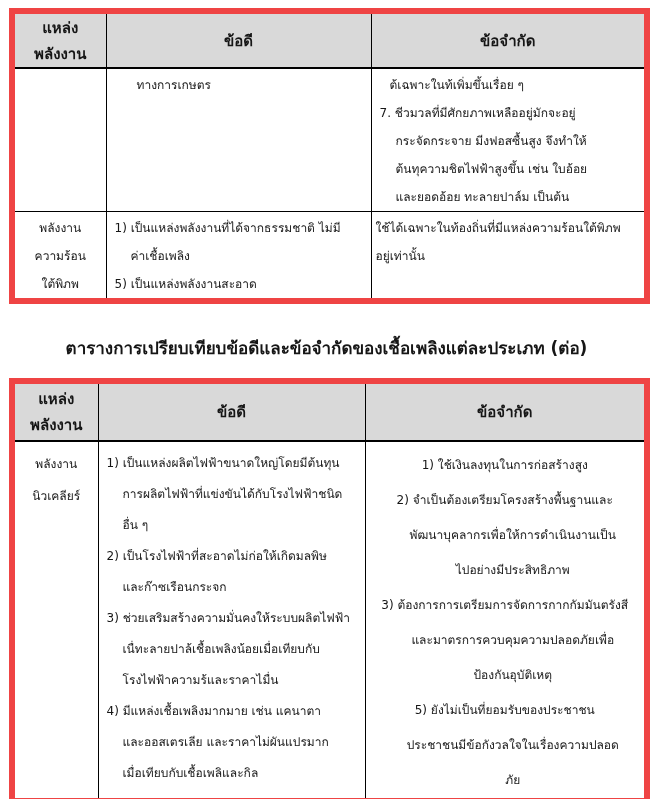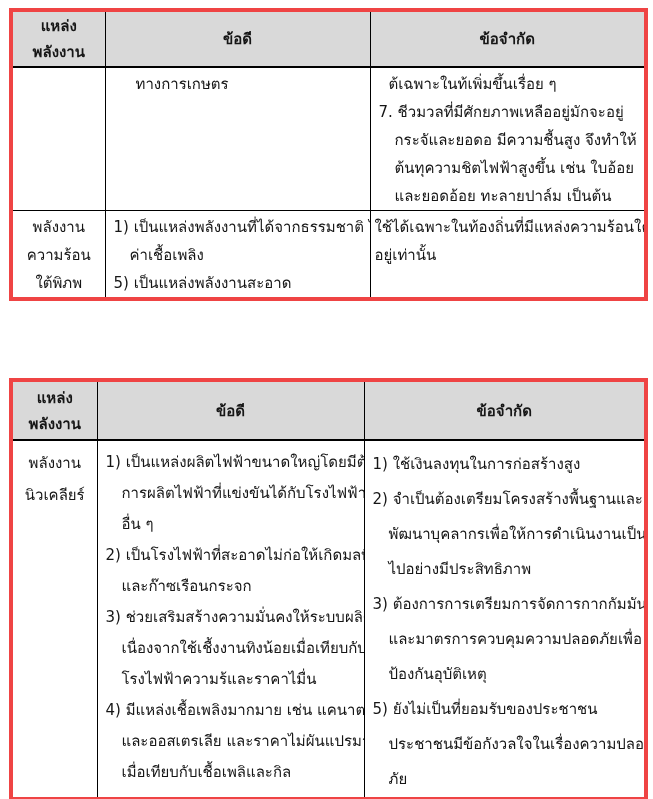--- a/index.html
+++ b/index.html
@@ -7,21 +7,21 @@
     width:653px;height:799px;overflow:hidden;
     font-family:"DejaVu Sans","Liberation Sans",sans-serif;
     color:#161616;
   }
   .page{position:relative;width:653px;height:799px;background:#fff;}
 
   table.tbl{
     border-collapse:collapse;
     table-layout:fixed;
     position:absolute;left:9px;
-    border:4px solid #ef4444;
+    border:6px solid #ef4444;
   }
   .tbl1{top:8px;width:635px;}
   .tbl2{top:378px;width:635px;}
   .tbl th,.tbl td{
     border:1px solid #000;
     padding:0;vertical-align:top;overflow:hidden;
   }
   .tbl th{
     background:#d9d9d9;
     font-weight:bold;font-size:15px;
@@ -29,32 +29,32 @@
     border-bottom:2px solid #000;
   }
   .tbl1 tr.head{height:57px;}
   .tbl2 tr.head{height:60px;}
   .tbl1 tr.r1{height:140px;}
   .tbl1 tr.r2{height:88px;}
   .tbl2 tr.r1{height:353px;}
 
   .hline{line-height:26px;}
 
-  .lines{padding:2px 8px 0 8px;font-size:15px;}
+  .lines{padding:2px 8px 0 8px;font-size:12px;}
   .ln{line-height:28px;white-space:nowrap;}
   .ln.cont{padding-left:16px;}
   .ln.cont-sm{padding-left:10px;}
   .ln.cont-lg{padding-left:22px;}
 
   td.src{text-align:center;}
   td.src .lines{padding-left:2px;padding-right:2px;}
 
   .tbl2 td .lines{padding-top:6px;}
   .tbl2 td.mid .ln{line-height:31px;}
-  .tbl2 td.lim .ln{line-height:35px;}
+  .tbl2 td.lim .ln{line-height:35px;text-align:center;}
   .tbl2 td.src .ln{line-height:32px;}
   .tbl1 tr.r2 .ln{line-height:28px;}
 
   .caption{
     position:absolute;left:0;top:334px;width:653px;
     text-align:center;font-weight:bold;font-size:17px;line-height:28px;
   }
 </style>
 </head>
 <body>
@@ -80,21 +80,21 @@
       <td class="src"></td>
       <td class="mid">
         <div class="lines">
           <div class="ln cont-lg">ทางการเกษตร</div>
         </div>
       </td>
       <td class="lim">
         <div class="lines">
           <div class="ln cont-sm">ต้เฉพาะในท้เพิ่มขึ้นเรื่อย ๆ</div>
           <div class="ln">7. ชีวมวลที่มีศักยภาพเหลืออยู่มักจะอยู่</div>
-          <div class="ln cont">กระจัและยอดอ มีความชื้นสูง จึงทำให้</div>
+          <div class="ln cont">กระจัดกระจาย มีงฟอสซื้นสูง จึงทำให้</div>
           <div class="ln cont">ต้นทุความชิตไฟฟ้าสูงขึ้น เช่น  ใบอ้อย</div>
           <div class="ln cont">และยอดอ้อย ทะลายปาล์ม เป็นต้น</div>
         </div>
       </td>
     </tr>
     <tr class="r2">
       <td class="src">
         <div class="lines">
           <div class="ln">พลังงาน</div>
           <div class="ln">ความร้อน</div>
@@ -111,20 +111,21 @@
       <td class="lim">
         <div class="lines" style="padding-left:4px;">
           <div class="ln">ใช้ได้เฉพาะในท้องถิ่นที่มีแหล่งความร้อนใต้พิภพ</div>
           <div class="ln">อยู่เท่านั้น</div>
         </div>
       </td>
     </tr>
   </tbody>
     </table>
 
+  <div class="caption">ตารางการเปรียบเทียบข้อดีและข้อจำกัดของเชื้อเพลิงแต่ละประเภท (ต่อ)</div>
 
   <table class="tbl tbl2">
     <colgroup>
         <col style="width:86px">
         <col style="width:267px">
         <col style="width:282px">
       </colgroup>
     <tbody>
         <tr class="head">
       <th>
@@ -142,21 +143,21 @@
         </div>
       </td>
       <td class="mid">
         <div class="lines">
           <div class="ln">1) เป็นแหล่งผลิตไฟฟ้าขนาดใหญ่โดยมีต้นทุน</div>
           <div class="ln cont">การผลิตไฟฟ้าที่แข่งขันได้กับโรงไฟฟ้าชนิด</div>
           <div class="ln cont">อื่น ๆ</div>
           <div class="ln">2) เป็นโรงไฟฟ้าที่สะอาดไม่ก่อให้เกิดมลพิษ</div>
           <div class="ln cont">และก๊าซเรือนกระจก</div>
           <div class="ln">3) ช่วยเสริมสร้างความมั่นคงให้ระบบผลิตไฟฟ้า</div>
-          <div class="ln cont">เนื่องจากใช้เชื้งงานทิงน้อยเมื่อเทียบกับ</div>
+          <div class="ln cont">เนื่ทะลายปาล้เชื้อเพลิงน้อยเมื่อเทียบกับ</div>
           <div class="ln cont">โรงไฟฟ้าความร้และราคาไมื่น</div>
           <div class="ln">4) มีแหล่งเชื้อเพลิงมากมาย เช่น แคนาตา</div>
           <div class="ln cont">และออสเตรเลีย และราคาไม่ผันแปรมาก</div>
           <div class="ln cont">เมื่อเทียบกับเชื้อเพลิและกิล</div>
         </div>
       </td>
       <td class="lim">
         <div class="lines">
           <div class="ln">1) ใช้เงินลงทุนในการก่อสร้างสูง</div>
           <div class="ln">2) จำเป็นต้องเตรียมโครงสร้างพื้นฐานและ</div>

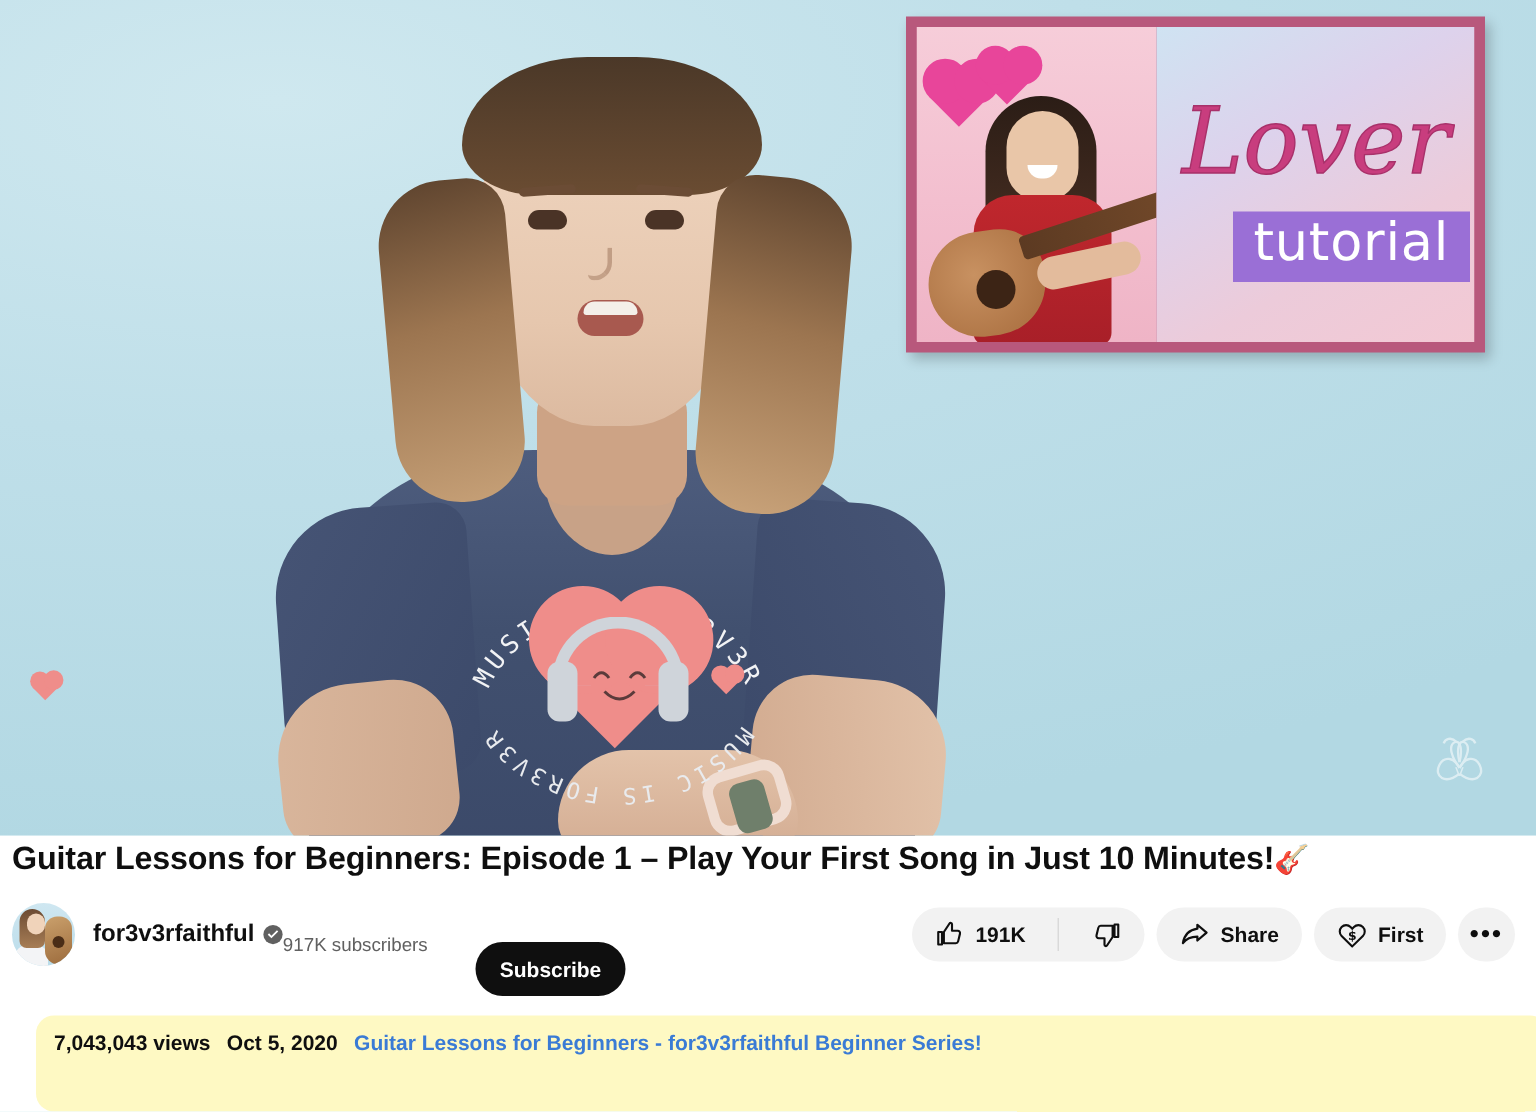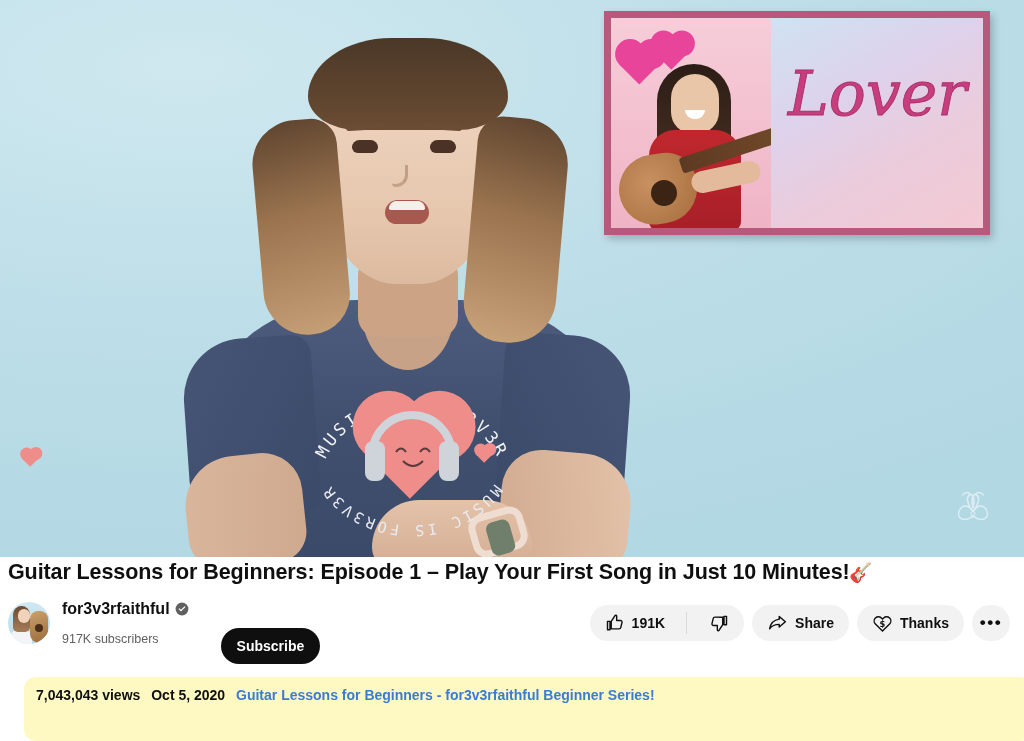--- a/index.html
+++ b/index.html
@@ -256,21 +256,21 @@
   .av-hair { position: absolute; left: 5px; top: 4px; width: 17px; height: 26px;
     background: linear-gradient(180deg,#6c4b33,#a77d55); border-radius: 9px 9px 5px 5px; }
   .av-face { position: absolute; left: 10px; top: 7px; width: 12px; height: 14px;
     background: #f0d3ba; border-radius: 6px; }
   .av-body { position: absolute; left: 2px; top: 28px; width: 22px; height: 16px;
     background: #f3f4f6; border-radius: 8px 8px 0 0; }
   .av-guitar { position: absolute; right: 2px; top: 9px; width: 18px; height: 32px;
     background: linear-gradient(160deg,#caa06c,#9c6b3c); border-radius: 9px 9px 10px 10px; }
   .av-guitar::after { content:""; position:absolute; left:5px; top:13px; width:8px; height:8px;
     background:#4a2d17; border-radius:50%; }
-  .owner-names { display: flex; flex-direction: column; justify-content: center; }
+  .owner-names { display: flex; flex-direction: row; justify-content: center; }
   .channel-line { display: flex; align-items: center; gap: 5px; }
   .channel-name { font-size: 16px; font-weight: bold; color: #0f0f0f; }
   .verified { width: 14px; height: 14px; }
   .subs { font-size: 12.5px; color: #606060; margin-top: 14px; }
   .subscribe-btn {
     margin-left: 32px;
     background: #0f0f0f; color: #fff; border: none;
     border-radius: 18px; height: 36px; padding: 0 16px;
     font-family: "Liberation Sans", sans-serif;
     font-size: 14px; font-weight: bold; cursor: pointer; margin-top: 45px;
@@ -385,20 +385,23 @@
               <div class="ov-sound"></div>
               <div class="ov-neck-g"></div>
 
               <div class="ov-arm"></div>
             </div>
           </div>
           <div class="ov-right">
             <svg class="lover-script" viewBox="0 0 200 110">
               <text x="100" y="78" text-anchor="middle" font-family="DejaVu Serif, serif" font-style="italic" font-size="66" fill="#c83d7e" stroke="#a8316a" stroke-width="1">Lover</text>
             </svg>
+            <div class="tutorial-box">
+              <span class="tutorial-text">tutorial</span>
+            </div>
           </div>
         </div>
       </div>
 
     </div>
   </div>
 
   <div class="meta">
 
     <div class="video-title">
@@ -450,21 +453,21 @@
             <path d="M14 7V4l7 6-7 6v-3c-5 0-8.5 1.5-11 5 1-6 4.5-10 11-11z" fill="none" stroke="#0f0f0f" stroke-width="1.7" stroke-linejoin="round"></path>
           </svg>
           <span>Share</span>
         </button>
 
         <button class="pill">
           <svg width="21" height="21" viewBox="0 0 24 24">
             <path d="M12 20.5 3.9 12.6a4.9 4.9 0 0 1 0-6.9 4.8 4.8 0 0 1 6.8 0l1.3 1.3 1.3-1.3a4.8 4.8 0 0 1 6.8 0 4.9 4.9 0 0 1 0 6.9z" fill="none" stroke="#0f0f0f" stroke-width="1.6"></path>
             <text x="12" y="15.6" text-anchor="middle" font-family="DejaVu Sans, sans-serif" font-size="9.5" font-weight="bold" fill="#0f0f0f">$</text>
           </svg>
-          <span>Thanks</span>
+          <span>First</span>
         </button>
 
         <button class="pill round">
           <span class="dots">•••</span>
         </button>
 
       </div>
     </div>
   </div>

### ACTIVITY
How many of the lines above include the word "span"? Give that number without comment.

### RESPONSE BELOW
5